I am satisfied that each of the requirements of ss.186, 187 and 188 as are relevant to this application for approval have been met. Integratedliving Australia Limited and the Health Services Union (HSU) have both expressed a view that the Agreement passes the better off overall test. I have given primary consideration to this common view in accordance with s.193A(4) of the Act.
The HSU being a bargaining representative for the Agreement, has given notice under s.183 of the Act that it wants the Agreement to cover it. In accordance with s.201(2) I note that the Agreement covers the organisation.

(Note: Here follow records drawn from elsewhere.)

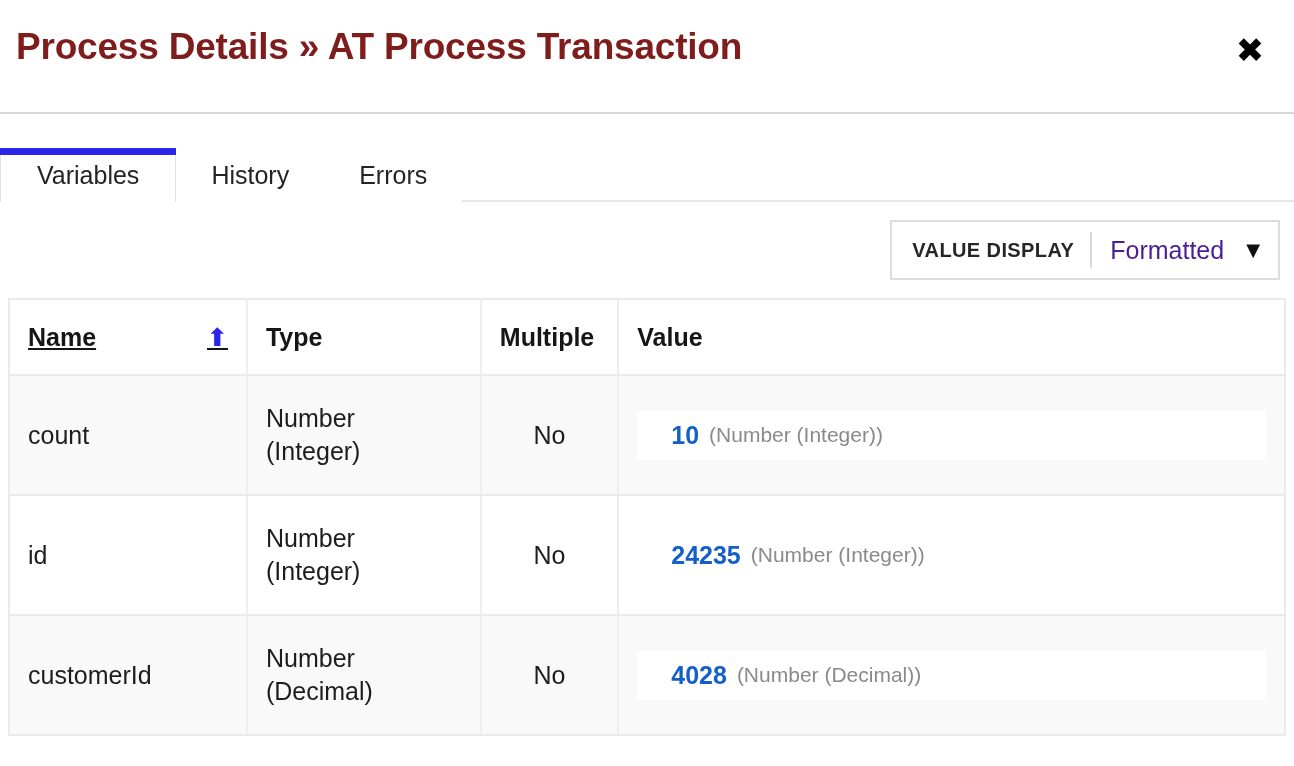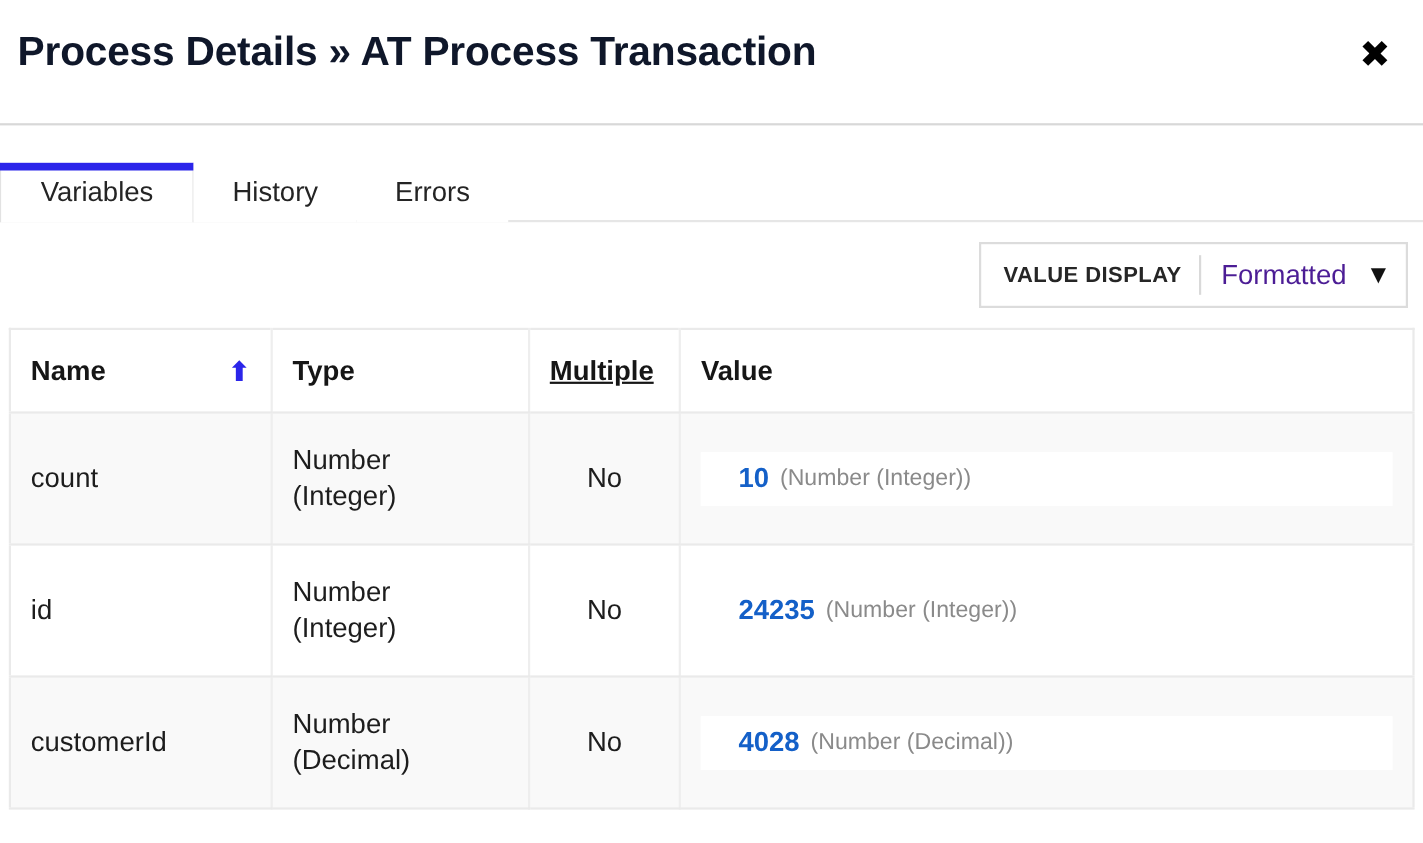"Process Details » AT Process" .modal-title { color: #0f172a -> #7f1d1d }
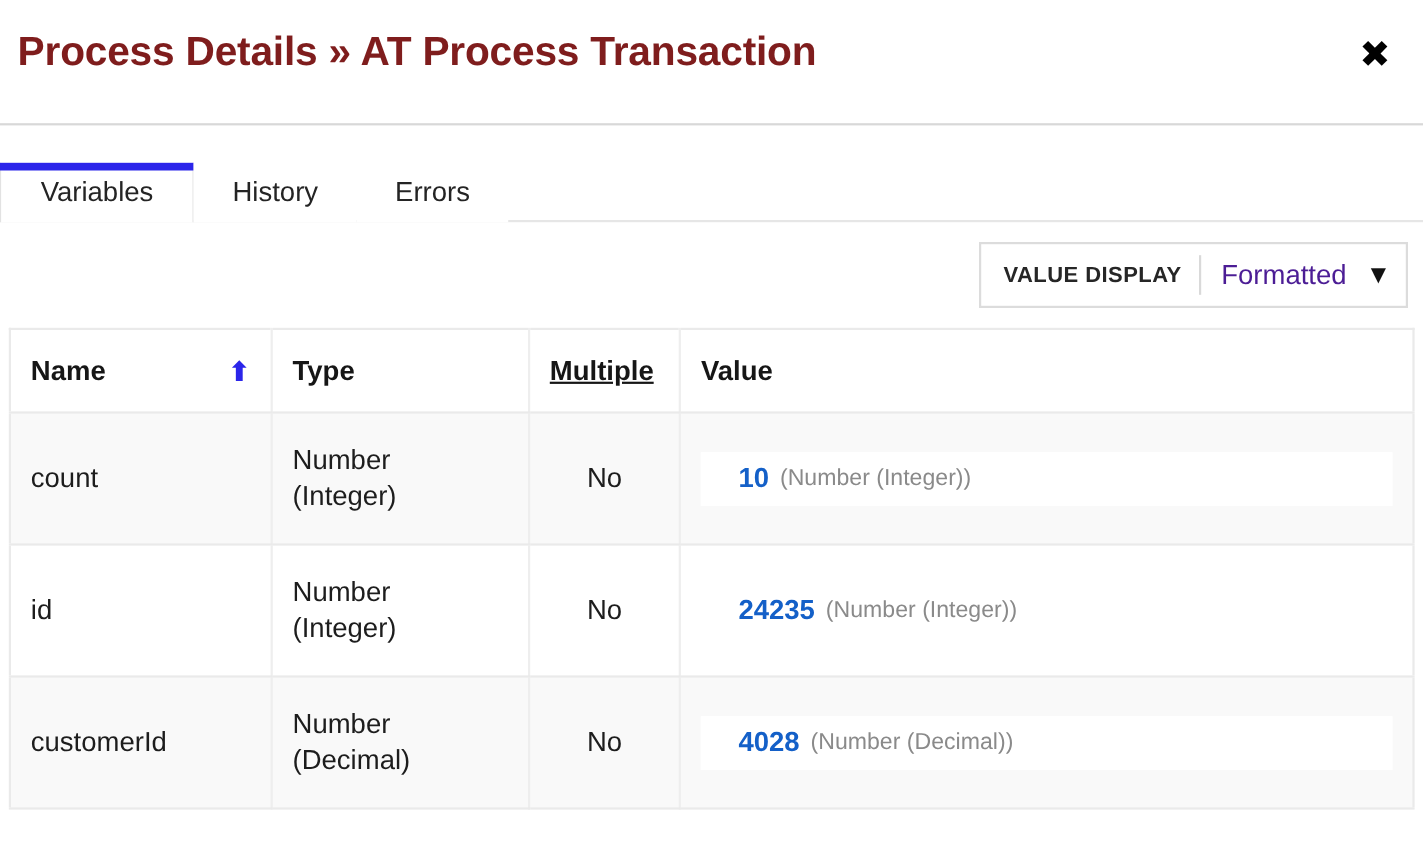"Name" .col-name { text-decoration: none -> underline }
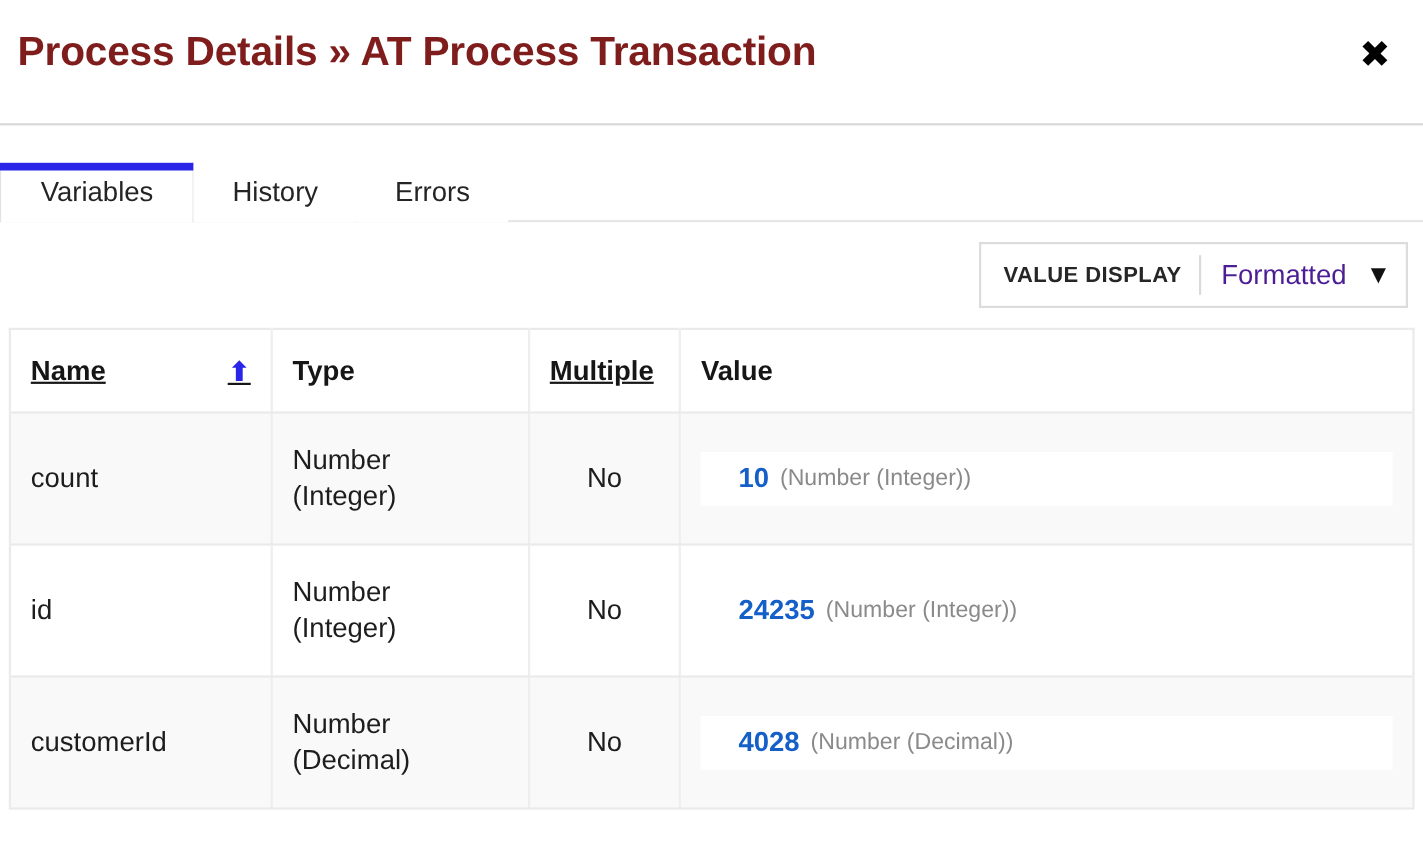"Multiple" .col-mult { text-decoration: underline -> none }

I observe that the following provisions are likely to be inconsistent with the National Employment Standards (NES):
· Clause 21.1 – Prescribed Public Holidays
· Clause 21.2 – Substitution of Public Holidays by Agreement
· Clause 22.3(b) – Notice of Termination by the Employee
However, noting clause 7 of the Agreement, I am satisfied the more beneficial entitlements of the NES will prevail where there is an inconsistency between the Agreement and the NES.
The agreement title in the Notice of Representational Rights (NERR) distributed to employees is slightly different to the agreement title in clause 1 of the Agreement. However, I am satisfied that the Agreement would have been genuinely agreed to but for the minor technical departure from the NERR requirements under s.174 of the Act and that the employees covered by the Agreement were not likely to have been disadvantaged by this error. Accordingly, I exercise the discretion conferred by s.188(5) of the Act.
The Agreement lodged contained errors where some clauses erroneously cross-referenced incorrect clauses. On 28 May 2025, the Employer filed an amended page of the Agreement. Pursuant to s.586 of the Act, I am satisfied that the corrections should be made and that it is appropriate to do so.
The Agreement is approved and, in accordance with s.54 of the Act, will operate from 4 June 2025. The nominal expiry date of the Agreement is 28 May 2029.